◆ **WHAT THIS TASK INVOLVES**
The output is a word-for-word repeat of the listing below, free of images.

◆ **MATERIAL PROVIDED**
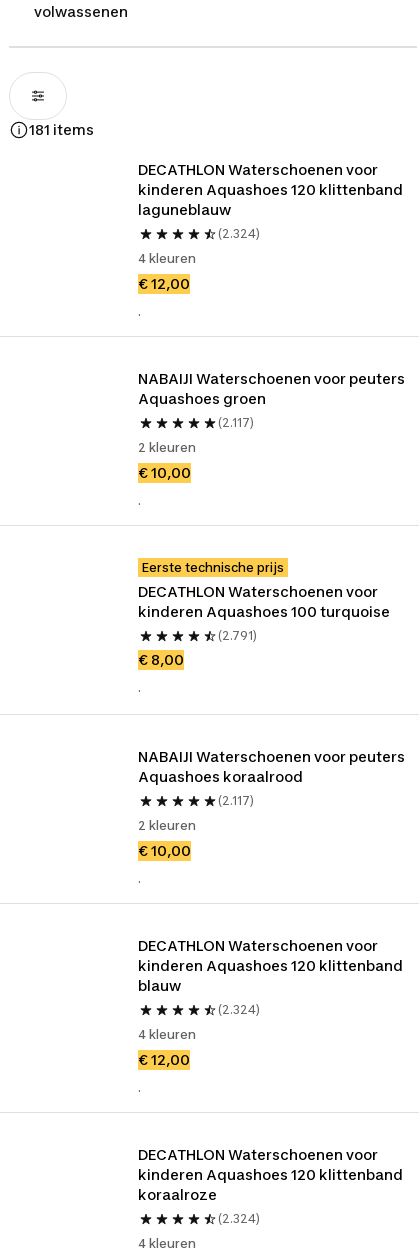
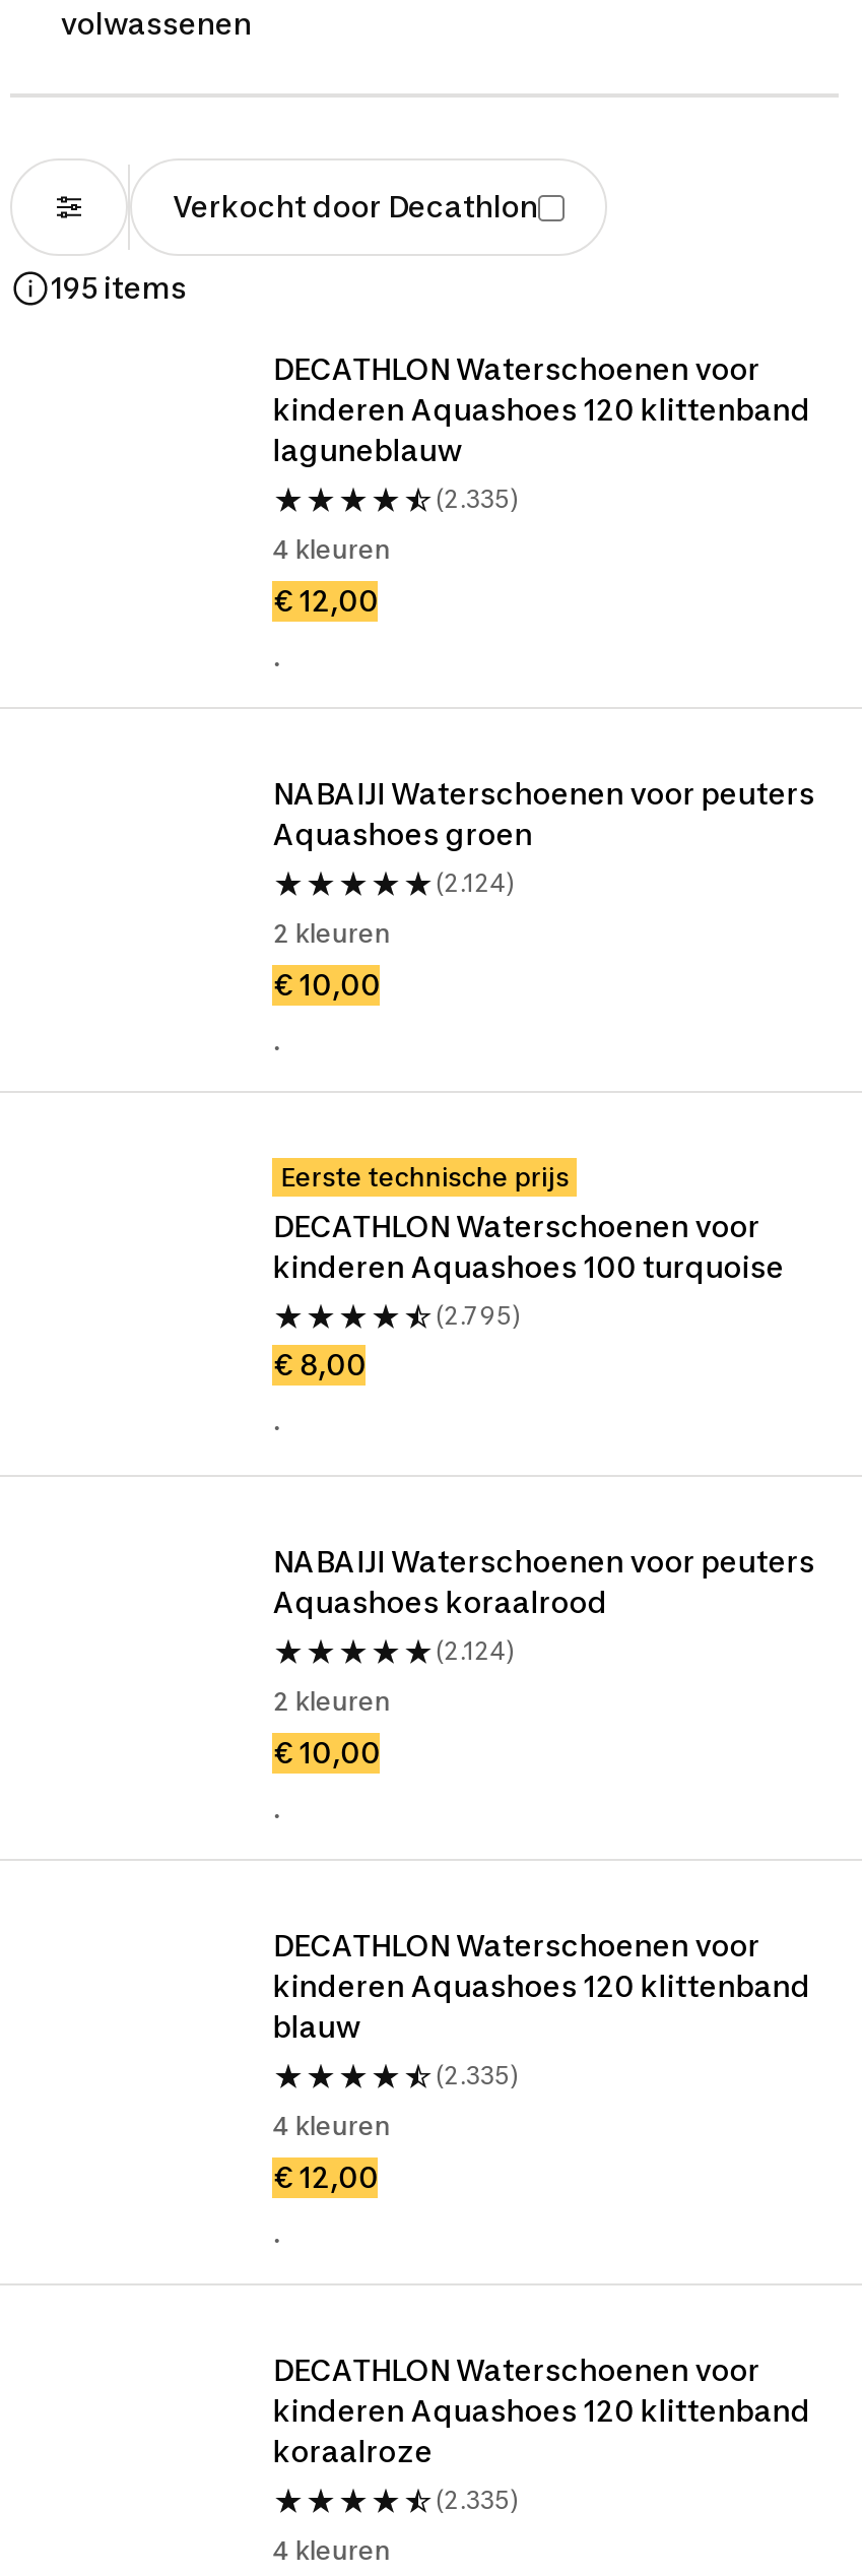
[29,121,94,138] 181 items -> [51,189,538,305] Verkocht door Decathlon | 195 items
[218,226,260,241] (2.324) -> [435,484,518,514] (2.335)
[218,415,254,430] (2.117) -> [435,867,514,898] (2.124)
[218,628,257,643] (2.791) -> [435,1300,520,1331] (2.795)
[218,793,254,808] (2.117) -> [435,1635,514,1666] (2.124)
[218,1002,260,1017] (2.324) -> [435,2060,518,2090] (2.335)
[218,1211,260,1226] (2.324) -> [435,2485,518,2515] (2.335)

◆ **WRITTEN SOLUTION**
[29,121,94,138] 181 items -> [51,189,538,305] Verkocht door Decathlon | 195 items
[218,226,260,241] (2.324) -> [435,484,518,514] (2.335)
[218,415,254,430] (2.117) -> [435,867,514,898] (2.124)
[218,628,257,643] (2.791) -> [435,1300,520,1331] (2.795)
[218,793,254,808] (2.117) -> [435,1635,514,1666] (2.124)
[218,1002,260,1017] (2.324) -> [435,2060,518,2090] (2.335)
[218,1211,260,1226] (2.324) -> [435,2485,518,2515] (2.335)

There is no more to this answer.